> **Problem statement**
Could you transcribe every entry below exactly, leaving out the pictures?

[Source data]
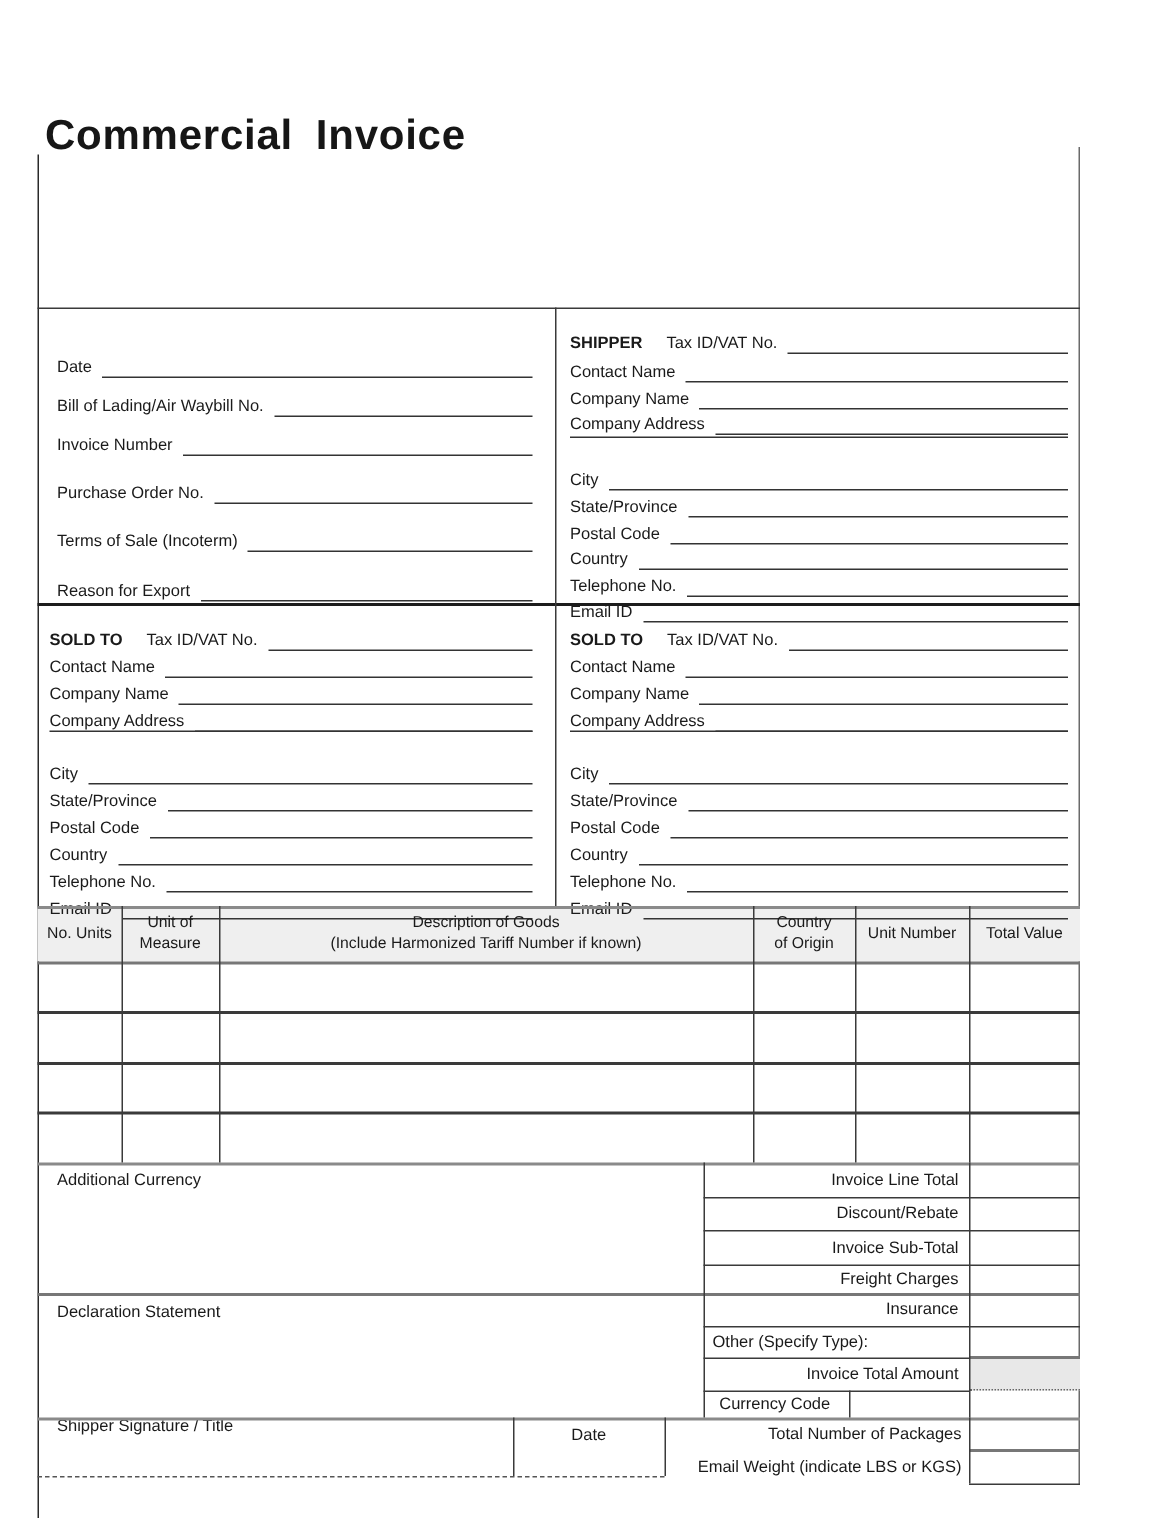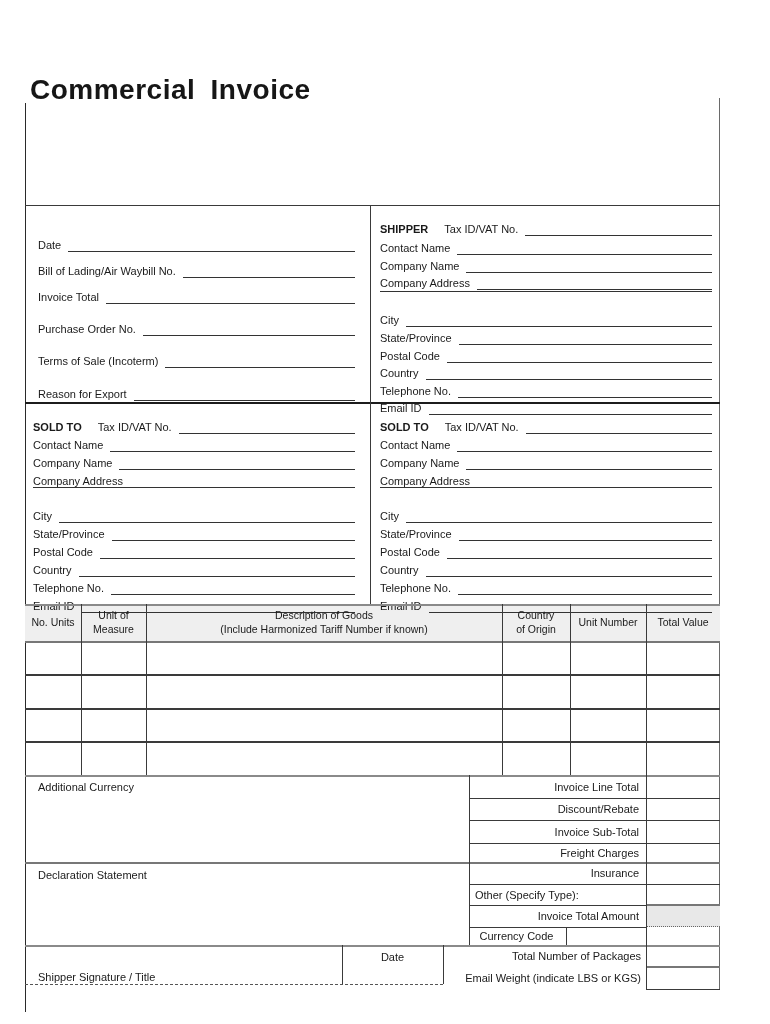--- a/index.html
+++ b/index.html
@@ -56,7 +56,7 @@
       <span class="ln"></span>
     </div>
     <div class="frow" style="left:13px;top:72px;width:317px">
-      <span class="lbl">Invoice Total</span>
+      <span class="lbl">Invoice Number</span>
       <span class="ln"></span>
     </div>
     <div class="frow" style="left:13px;top:104px;width:317px">

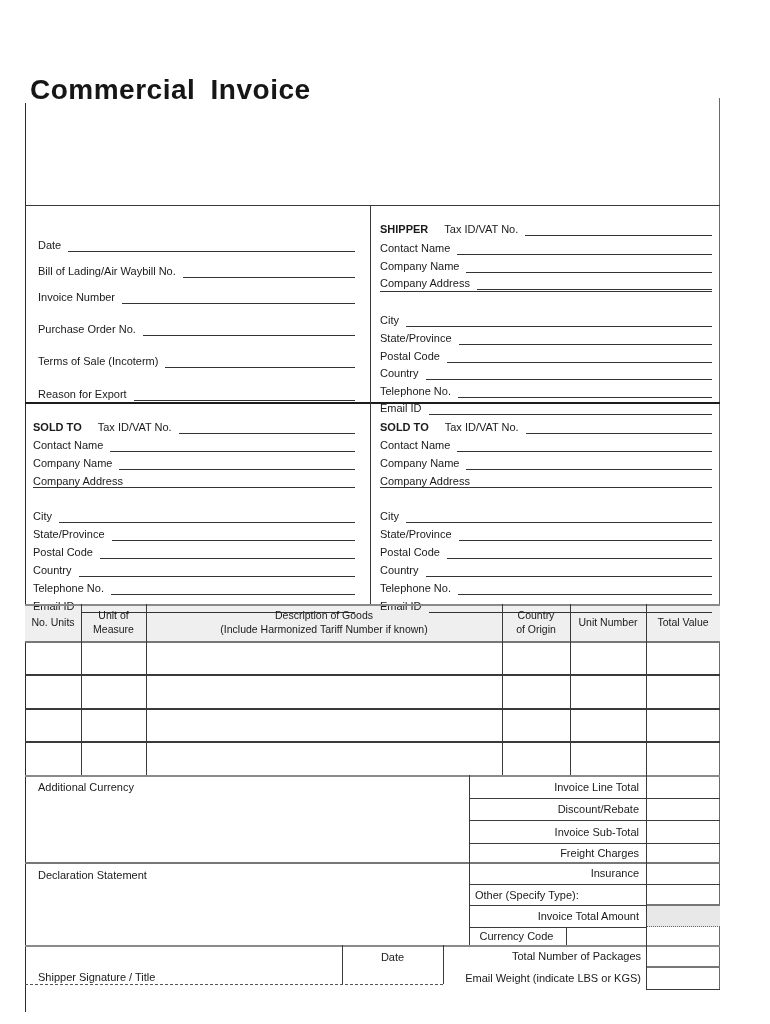--- a/index.html
+++ b/index.html
@@ -267,7 +267,7 @@
     <div class="cellbox" style="left:621px;top:722px;width:74px;height:18px"></div>
 
     <div class="cellbox" style="left:0;top:740px;width:317px;height:39px"></div>
-    <div class="lab" style="left:13px;top:766px;text-align:center;">Shipper Signature / Title</div>
+    <div class="lab" style="left:13px;top:740px;text-align:center;">Shipper Signature / Title</div>
     <div class="cellbox" style="left:317px;top:740px;width:101px;height:39px"></div>
     <div class="lab" style="left:317px;top:746px;width:101px;text-align:center;">Date</div>
     <div class="rrow right" style="left:418px;top:740px;width:198px;height:22px">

> **Reply to the task**
--- a/index.html
+++ b/index.html
@@ -56,7 +56,7 @@
       <span class="ln"></span>
     </div>
     <div class="frow" style="left:13px;top:72px;width:317px">
-      <span class="lbl">Invoice Total</span>
+      <span class="lbl">Invoice Number</span>
       <span class="ln"></span>
     </div>
     <div class="frow" style="left:13px;top:104px;width:317px">

--- a/index.html
+++ b/index.html
@@ -267,7 +267,7 @@
     <div class="cellbox" style="left:621px;top:722px;width:74px;height:18px"></div>
 
     <div class="cellbox" style="left:0;top:740px;width:317px;height:39px"></div>
-    <div class="lab" style="left:13px;top:766px;text-align:center;">Shipper Signature / Title</div>
+    <div class="lab" style="left:13px;top:740px;text-align:center;">Shipper Signature / Title</div>
     <div class="cellbox" style="left:317px;top:740px;width:101px;height:39px"></div>
     <div class="lab" style="left:317px;top:746px;width:101px;text-align:center;">Date</div>
     <div class="rrow right" style="left:418px;top:740px;width:198px;height:22px">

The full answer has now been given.